Select and copy out every line in the records containing "remaining".
*** Opening of DATA SUPPLIED ***
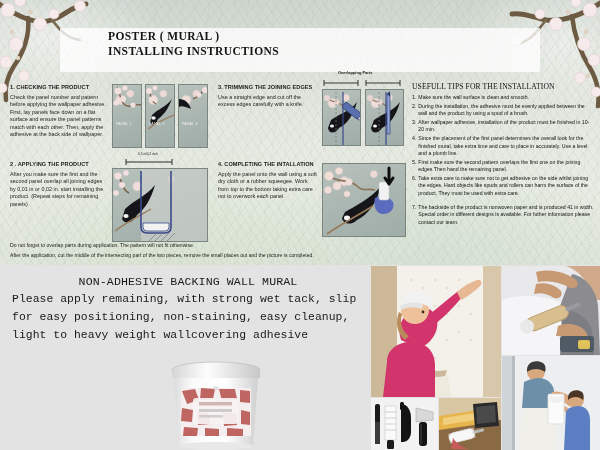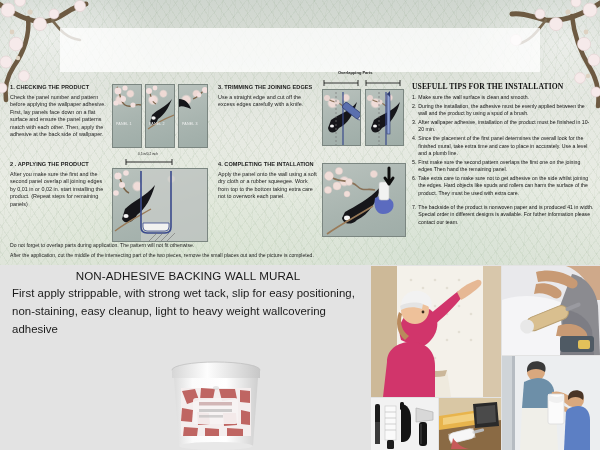--- a/index.html
+++ b/index.html
@@ -64,21 +64,21 @@
   .step p { font-size: 5.4px; color:#1d1d1d; line-height: 7.6px; letter-spacing:.02px; }
 
   #step1 { left: 10px; top: 84px; width: 96px; }
   #step2 { left: 10px; top: 161px; width: 96px; }
   #step3 { left: 218px; top: 84px; width: 100px; }
   #step4 { left: 218px; top: 161px; width: 100px; }
 
   
   .tips { position:absolute; left: 412px; top: 82px; width: 182px; z-index:3; }
   .tips h3 {
-    font-family: "Liberation Serif", serif; font-weight: bold;
+    font-family: "Liberation Serif", serif; font-weight: normal;
     font-size: 7.6px; color:#111; margin-bottom: 3px; letter-spacing:.1px;
   }
   .tips ol { list-style: none; }
   .tips li {
     font-size: 5.2px; line-height: 7.4px; color:#141414; margin-bottom: 1.4px;
     display:flex; gap:2px;
   }
   .tips li .num { flex: 0 0 auto; }
   .tips li .body { flex: 1 1 auto; }
   .tips .spacer { height: 4px; }
@@ -105,21 +105,21 @@
   .overlap-label{
     position:absolute; font-size:4px; font-weight:bold; color:#1b1b1b; white-space:nowrap;
   }
 
   
   .notes { position:absolute; left: 10px; top: 240px; z-index:3; }
   .notes p { font-size: 5.1px; color:#1b1b1b; line-height: 10px; }
 
   
   .lower { position:absolute; left:0; top:265px; width:600px; height:185px; background:#e3e3e3; }
-  .copy { position:absolute; left: 12px; top: 2px; width: 352px; }
+  .copy { position:absolute; left: 12px; top: 8px; width: 352px; font-family: Liberation Mono, monospace; }
   .copy .headline {
     text-align:center; font-size: 11.6px; color:#1a1a1a; line-height: 17px;
     letter-spacing:.1px;
   }
   .copy .body { font-size: 11.4px; color:#1a1a1a; line-height: 18px; letter-spacing:.05px; }
 
   
   .bucket { position:absolute; left:163px; top:358px; width:106px; height:92px; z-index:4; }
 
   
@@ -181,20 +181,24 @@
         <g fill="#ded2c2">
             <circle cx="104" cy="14" r="2.6"></circle>
             <circle cx="122" cy="34" r="2.4"></circle>
             <circle cx="124" cy="78" r="2.2"></circle>
           </g>
       </svg>
     </div>
 
     <div class="title-band"></div>
 
+    <div class="title-wrap">
+      <div class="title-main">POSTER ( MURAL )</div>
+      <div class="title-main">INSTALLING INSTRUCTIONS</div>
+    </div>
 
     <div class="step" id="step1">
       <h4>1. CHECKING THE PRODUCT</h4>
       <p>Check the panel number and pattern before applying the wallpaper adhesive. First, lay panels face down on a flat surface and ensure the panel patterns match with each other. Then, apply the adhesive at the back side of wallpaper.</p>
     </div>
     <div class="step" id="step2">
       <h4>2 . APPLYING THE PRODUCT</h4>
       <p>After you make sure the first and the second panel overlap all joining edges by 0,01 in or 0,02 in. start installing the product. (Repeat steps for remaining panels)</p>
     </div>
     <div class="step" id="step3">
@@ -385,21 +389,21 @@
 
     <div class="notes">
       <p>Do not forget to overlap parts during application. The pattern will not fit othenwise.</p>
       <p>After the application, cut the middle of the intersecting part of the two pieces, remove the small places out and the picture is completed.</p>
     </div>
   </section>
 
   <section class="lower">
     <div class="copy">
       <div class="headline">NON-ADHESIVE BACKING WALL MURAL</div>
-      <div class="body">First apply strippable, with strong wet tack, slip for easy positioning, non-staining, easy cleanup, light to heavy weight wallcovering adhesive</div>
+      <div class="body">Please apply remaining, with strong wet tack, slip for easy positioning, non-staining, easy cleanup, light to heavy weight wallcovering adhesive</div>
     </div>
   </section>
 
   <div class="bucket">
     <svg width="106" height="92" viewBox="0 0 106 92">
       <defs>
         <linearGradient id="bk" x1="0" y1="0" x2="1" y2="0">
           <stop offset="0%" stop-color="#dcdcdc"></stop>
             <stop offset="22%" stop-color="#fbfbfb"></stop>
           <stop offset="62%" stop-color="#ffffff"></stop>

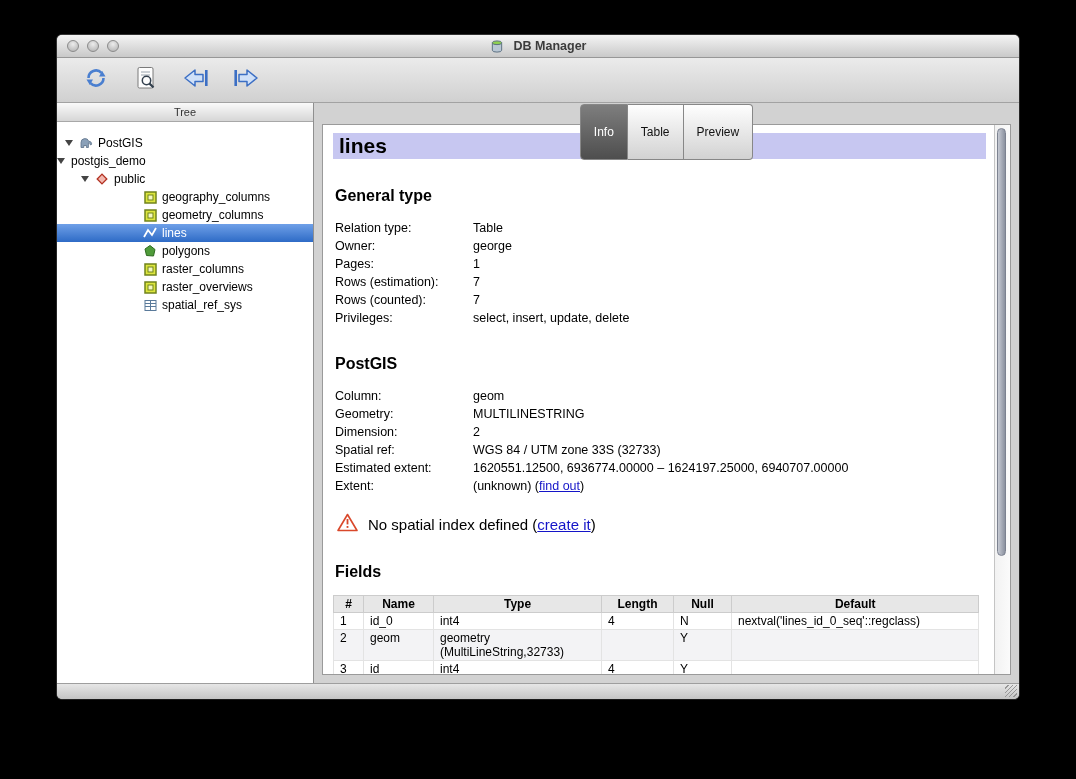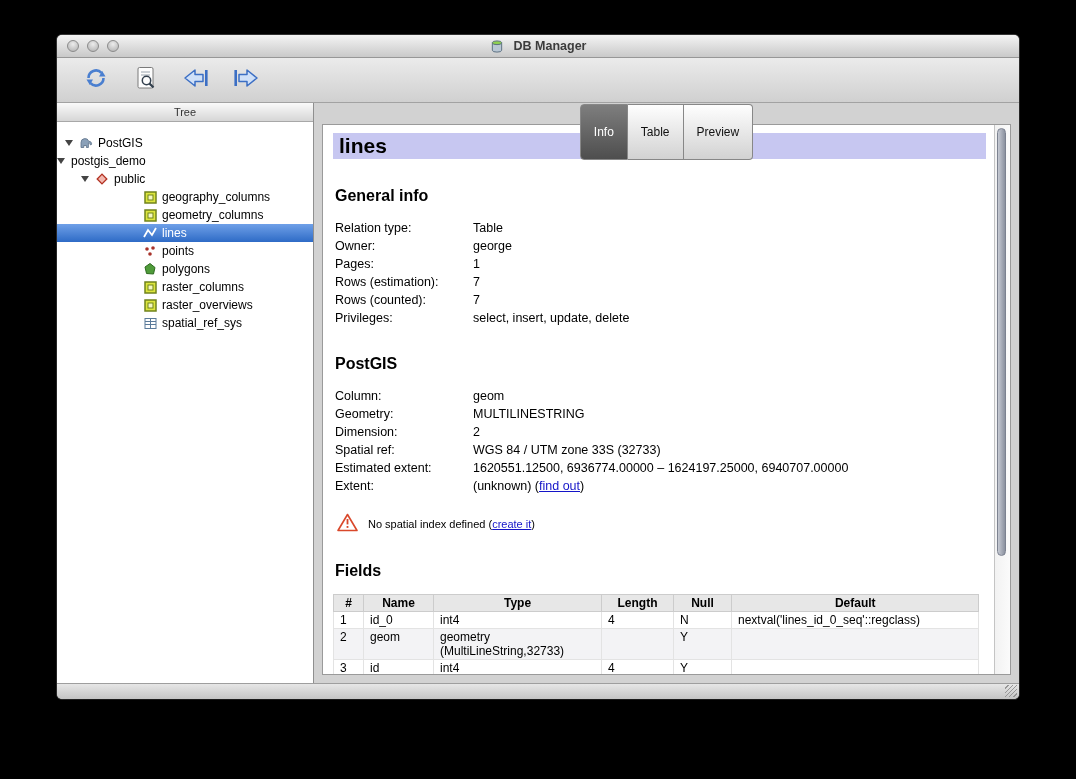--- a/index.html
+++ b/index.html
@@ -52,21 +52,21 @@
   .vthumb { position:absolute; left:2px; top:3px; width:9px; height:428px; border-radius:5px; box-sizing:border-box;
             background:linear-gradient(to right,#c6cad3,#8b919f); border:1px solid #7c8290; }
 
   .page-title { background:#c7c7f1; font-size:21px; line-height:24px; font-weight:bold; color:#000;
                 padding:1px 6px; margin:0; }
   .section-h { font-size:16px; font-weight:bold; color:#000; margin:28px 0 14px 2px; }
   .irows { margin-left:2px; }
   .irow { display:flex; font-size:12.5px; line-height:18px; color:#000; }
   .ilabel { flex:0 0 138px; }
   .link { color:#1414c8; text-decoration:underline; cursor:pointer; }
-  .warning-row { display:flex; align-items:center; gap:10px; margin:18px 0 0 4px; font-size:11px; color:#000; }
+  .warning-row { display:flex; align-items:center; gap:10px; margin:18px 0 0 4px; font-size:15px; color:#000; }
 
   table.fields { border-collapse:collapse; margin-top:10px; width:99%; font-size:12px; color:#000; table-layout:fixed; }
   .fields th { background:#e7e7e7; border:1px solid #cccccc; font-weight:bold; text-align:center; padding:1px 4px; }
   .fields td { border:1px solid #e3e3e3; padding:1px 6px; vertical-align:top; overflow:hidden; }
   .fields tr.alt td { background:#f3f3f5; }
   .field-link { color:#000; cursor:pointer; }
 
   .statusbar { flex:0 0 15px; background:linear-gradient(#e6e6e6,#c4c4c4); border-top:1px solid #9e9e9e; position:relative; }
   .grip { position:absolute; right:2px; bottom:2px; width:12px; height:12px;
           background:repeating-linear-gradient(135deg, transparent 0 2px, #969696 2px 3px); }
@@ -187,30 +187,20 @@
 
           <div class="tree-item lv3 selected">
             <span class="ticon">
               <svg width="14" height="14" viewBox="0 0 14 14">
                   <polyline points="1,11 5,4 9,9 13,2" fill="none" stroke="#ffffff" stroke-width="1.8"></polyline>
                 </svg>
             </span>
             <span>lines</span>
           </div>
 
-          <div class="tree-item lv3">
-            <span class="ticon">
-              <svg width="14" height="14" viewBox="0 0 14 14">
-                  <circle cx="4" cy="5" r="1.8" fill="#a8322a"></circle>
-                  <circle cx="10" cy="4" r="1.8" fill="#a8322a"></circle>
-                  <circle cx="7" cy="10" r="1.8" fill="#a8322a"></circle>
-                </svg>
-            </span>
-            <span>points</span>
-          </div>
 
           <div class="tree-item lv3">
             <span class="ticon">
               <svg width="14" height="14" viewBox="0 0 14 14">
                   <path d="M2 5 L7 1.5 L12 5.5 L10.5 12 L3.5 11.5 Z" fill="#4f9b3a" stroke="#2e6b20" stroke-width="1"></path>
                 </svg>
             </span>
             <span>polygons</span>
           </div>
 
@@ -254,21 +244,21 @@
           <div class="tab first active">Info</div>
           <div class="tab">Table</div>
           <div class="tab last">Preview</div>
         </div>
 
         <div class="content-frame">
           <div class="content">
 
             <h1 class="page-title">lines</h1>
 
-            <div class="section-h">General info</div>
+            <div class="section-h">General type</div>
             <div class="irows">
               <div class="irow">
                   <span class="ilabel">Relation type:</span>
                   <span class="ivalue">Table</span>
                 </div>
               <div class="irow">
                   <span class="ilabel">Owner:</span>
                   <span class="ivalue">george</span>
                 </div>
               <div class="irow">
*** Close of DATA SUPPLIED ***
[EXERCISE RESPONSE]
       <p>After you make sure the first and the second panel overlap all joining edges by 0,01 in or 0,02 in. start installing the product. (Repeat steps for remaining panels)</p>
+      <div class="body">Please apply remaining, with strong wet tack, slip for easy positioning, non-staining, easy cleanup, light to heavy weight wallcovering adhesive</div>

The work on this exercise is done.